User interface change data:
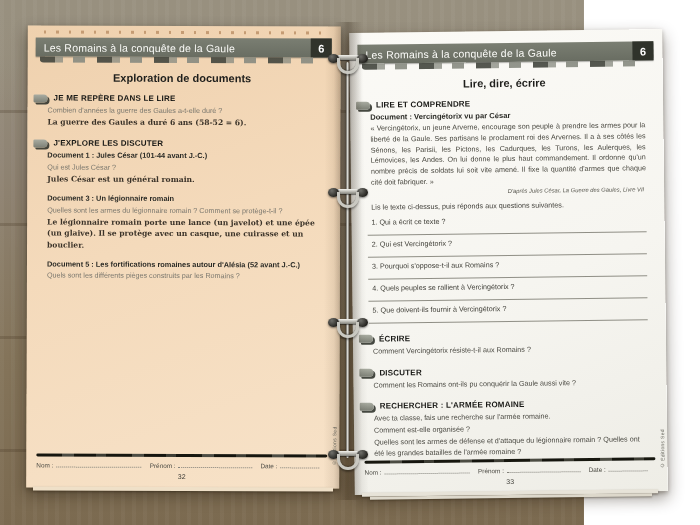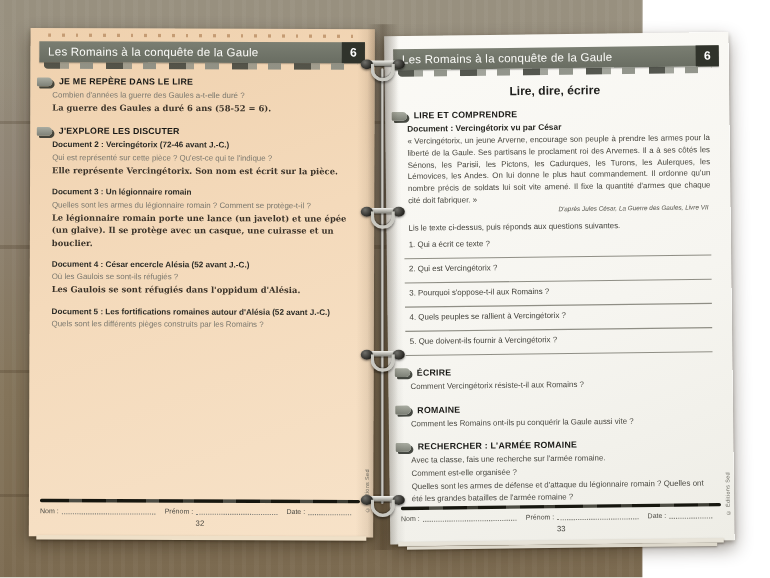"Exploration de documents" div.page-title { html: none -> <div>Exploration de documents</div> }
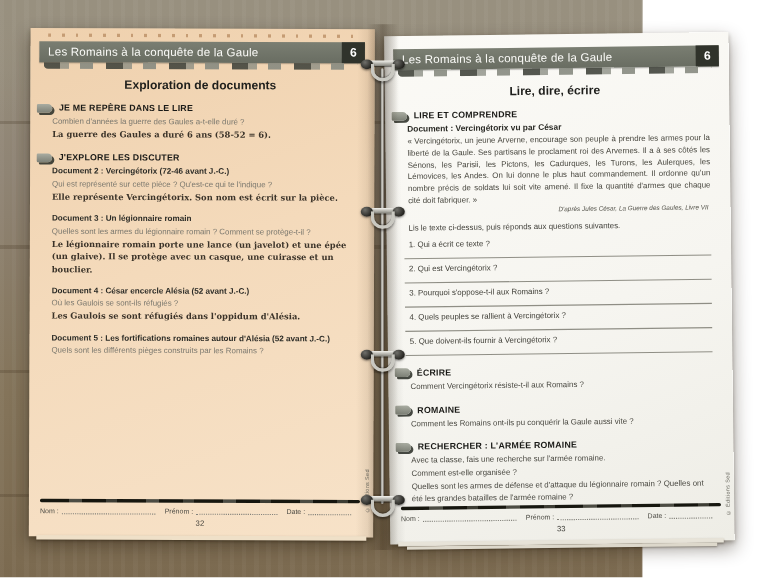"Document 1 : Jules César" div.doc { html: none -> <div> <div>Document 1 : Jules César (101-44 avant J.-C.)</div> <div>Qui est Jules César ?</div> <div>Jules César est un général romain.</div> </div> }
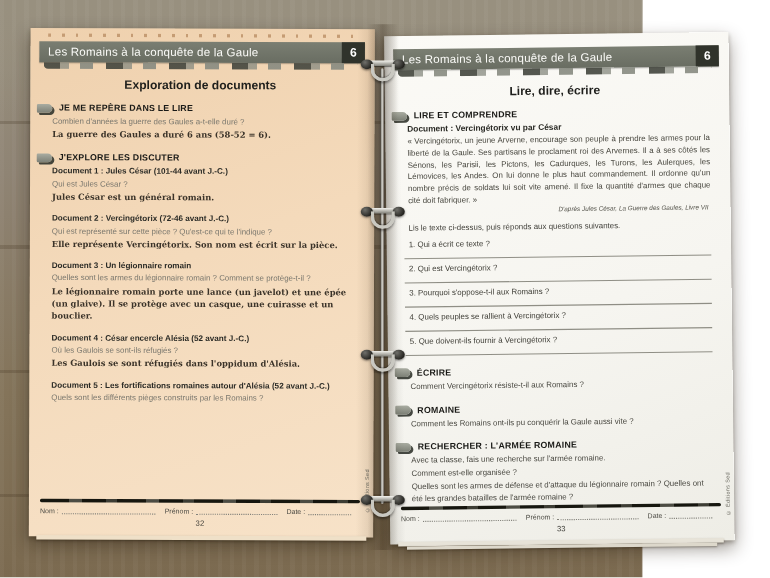"Document 2 : Vercingétorix (72-46" div.doc { html: <div> <div>Document 2 : Vercingétorix (72-46 avant J.-C.)</div> <div>Qui est représenté sur cette pièce ? Qu'est-ce qui te l'indique ?</div> <div>Elle représente Vercingétorix. Son nom est écrit sur la pièce.</div> </div> -> none }
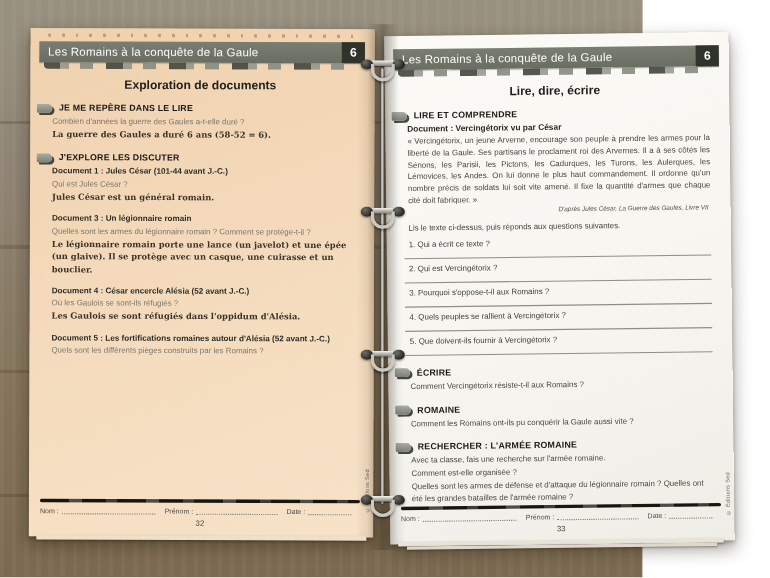"Document 4 : César encercle" div.doc { html: <div> <div>Document 4 : César encercle Alésia (52 avant J.-C.)</div> <div>Où les Gaulois se sont-ils réfugiés ?</div> <div>Les Gaulois se sont réfugiés dans l'oppidum d'Alésia.</div> </div> -> none }
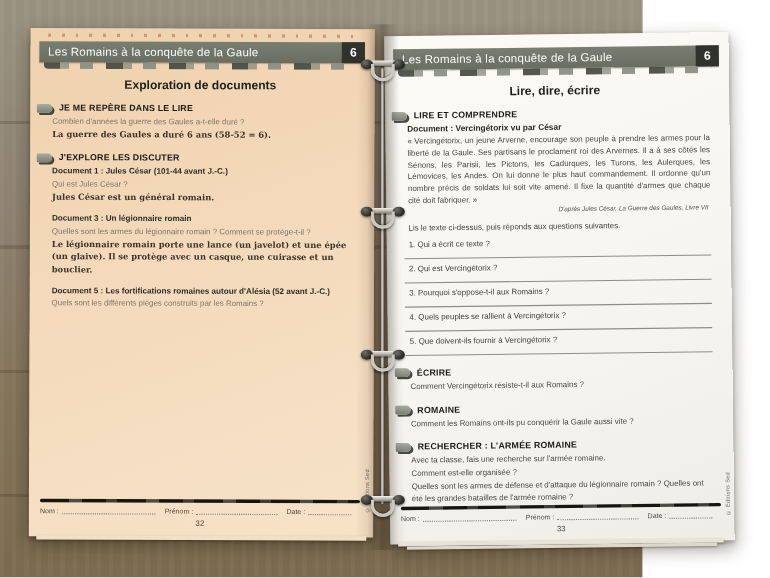"ROMAINE" h2 { text: ROMAINE -> DISCUTER }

WORK TASK: Would you give the data above again word for word, minus the pictures?

FINISHED EXERCISE:
"Exploration de documents" div.page-title { html: none -> <div>Exploration de documents</div> }
"Document 1 : Jules César" div.doc { html: none -> <div> <div>Document 1 : Jules César (101-44 avant J.-C.)</div> <div>Qui est Jules César ?</div> <div>Jules César est un général romain.</div> </div> }
"Document 2 : Vercingétorix (72-46" div.doc { html: <div> <div>Document 2 : Vercingétorix (72-46 avant J.-C.)</div> <div>Qui est représenté sur cette pièce ? Qu'est-ce qui te l'indique ?</div> <div>Elle représente Vercingétorix. Son nom est écrit sur la pièce.</div> </div> -> none }
"Document 4 : César encercle" div.doc { html: <div> <div>Document 4 : César encercle Alésia (52 avant J.-C.)</div> <div>Où les Gaulois se sont-ils réfugiés ?</div> <div>Les Gaulois se sont réfugiés dans l'oppidum d'Alésia.</div> </div> -> none }
"ROMAINE" h2 { text: ROMAINE -> DISCUTER }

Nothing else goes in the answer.